Ya en entrevista con EL UNIVERSAL, reconoce el cambio de masculinidades. Stallone también es famoso en México por la publicidad de una cerveza en la que sugería a algunos hombres “ver más box”, es decir, que se mostraran más “fuertes”. Recuerda que en las generaciones pasadas los hombres solían estar en contacto con ciertas prácticas que ponían a prueba sus fortalezas, lo cual no ve mal, aunque tampoco juzga que todo esté cambiando.
“Con la tecnología perdimos algo de sentido en la tierra, de nuestros instintos animales, saber lo difícil que era el trabajo duro para nuestros abuelos.
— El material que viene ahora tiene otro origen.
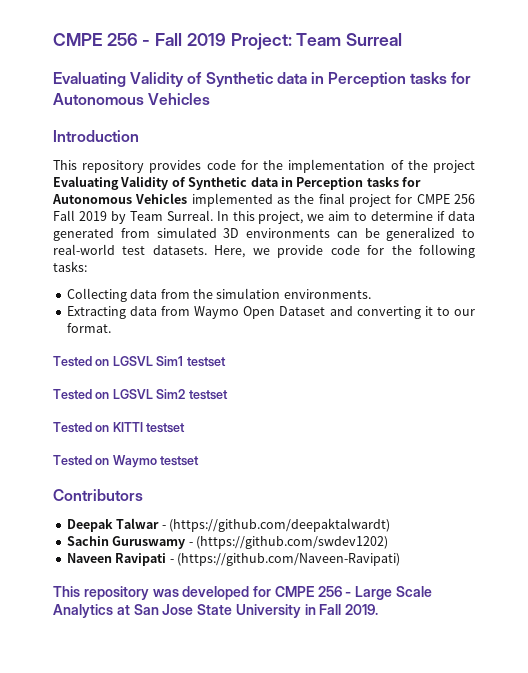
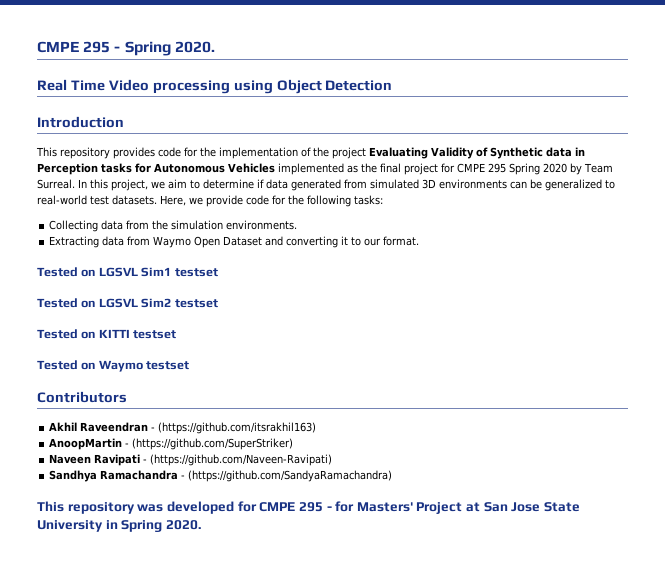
- CMPE 256 - Fall 2019 Project: Team Surreal
- Evaluating Validity of Synthetic data in Perception tasks for Autonomous Vehicles
+ CMPE 295 - Spring 2020.
+ Real Time Video processing using Object Detection
- This repository provides code for the implementation of the project Evaluating Validity of Synthetic data in Perception tasks for Autonomous Vehicles implemented as the final project for CMPE 256 Fall 2019 by Team Surreal.
+ This repository provides code for the implementation of the project Evaluating Validity of Synthetic data in Perception tasks for Autonomous Vehicles implemented as the final project for CMPE 295 Spring 2020 by Team Surreal.
- Deepak Talwar - (https://github.com/deepaktalwardt)
- Sachin Guruswamy - (https://github.com/swdev1202)
+ Akhil Raveendran - (https://github.com/itsrakhil163)
+ AnoopMartin - (https://github.com/SuperStriker)
+ Sandhya Ramachandra - (https://github.com/SandyaRamachandra)
- This repository was developed for CMPE 256 - Large Scale Analytics at San Jose State University in Fall 2019.
+ This repository was developed for CMPE 295 - for Masters' Project at San Jose State University in Spring 2020.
No creo que sea culpa de nadie, es sólo que la tecnología nos hace más suaves, y más suaves, y más. Quizá dejemos el trabajo duro a los robots; Rambo sería sólo un robot en el futuro”, sugiere.
En esta película, que estrena el 20 de septiembre, la mexicana Adriana Barraza interpreta a una abuela que vive con Rambo, con cuya nieta conforma su familia adoptiva.
Ella ve en el alter ego de Sylvester la cara positiva de la percepción que tiene de las mujeres, la cual esboza en sus filmes de acción: “(Rambo) ha salvado a muchachas, mujeres y ancianas, y verlo interactuar con este lado femenino es bonito. En lo personal me sentí muy bien porque escribió un personaje muy amoroso, muy comprensivo”, opina.
Stallone dice que aunque los tiempos cambien, y con ello la sociedad y la manera de hacer cine, la fórmula de sus personajes radica en mostrarse imperfectos y fuertes a la vez: “Todos se identifican con ellos, Rambo no es alguien inmune a las balas, puede morir y tiene miedo. Se siente solo y tiene una necesidad de ser apreciado, pero no siempre lo muestra”. El actor ha visto que eso funciona: en los rostros de seguidores que se identifican con la lucha de Rocky y la tozudez de Rambo. “Hay gente que tuvo problemas de salud y me dice: ‘Superé esto con la música de Rocky’”, cuenta.
En este caso, quiere enfatizar, una de las debilidades de Rambo está en vivir para proteger, en especial a las mujeres: “Es muy protector de todas ellas, y en esta película es el principal punto focal, literalmente su casa se mueve por mujeres, quiere ser fuerte para ellas, una figura masculina. Acá no es sobre guerra, eso se acabó, sino sobre la dos mujeres que el ama”, aclara en tono paternal.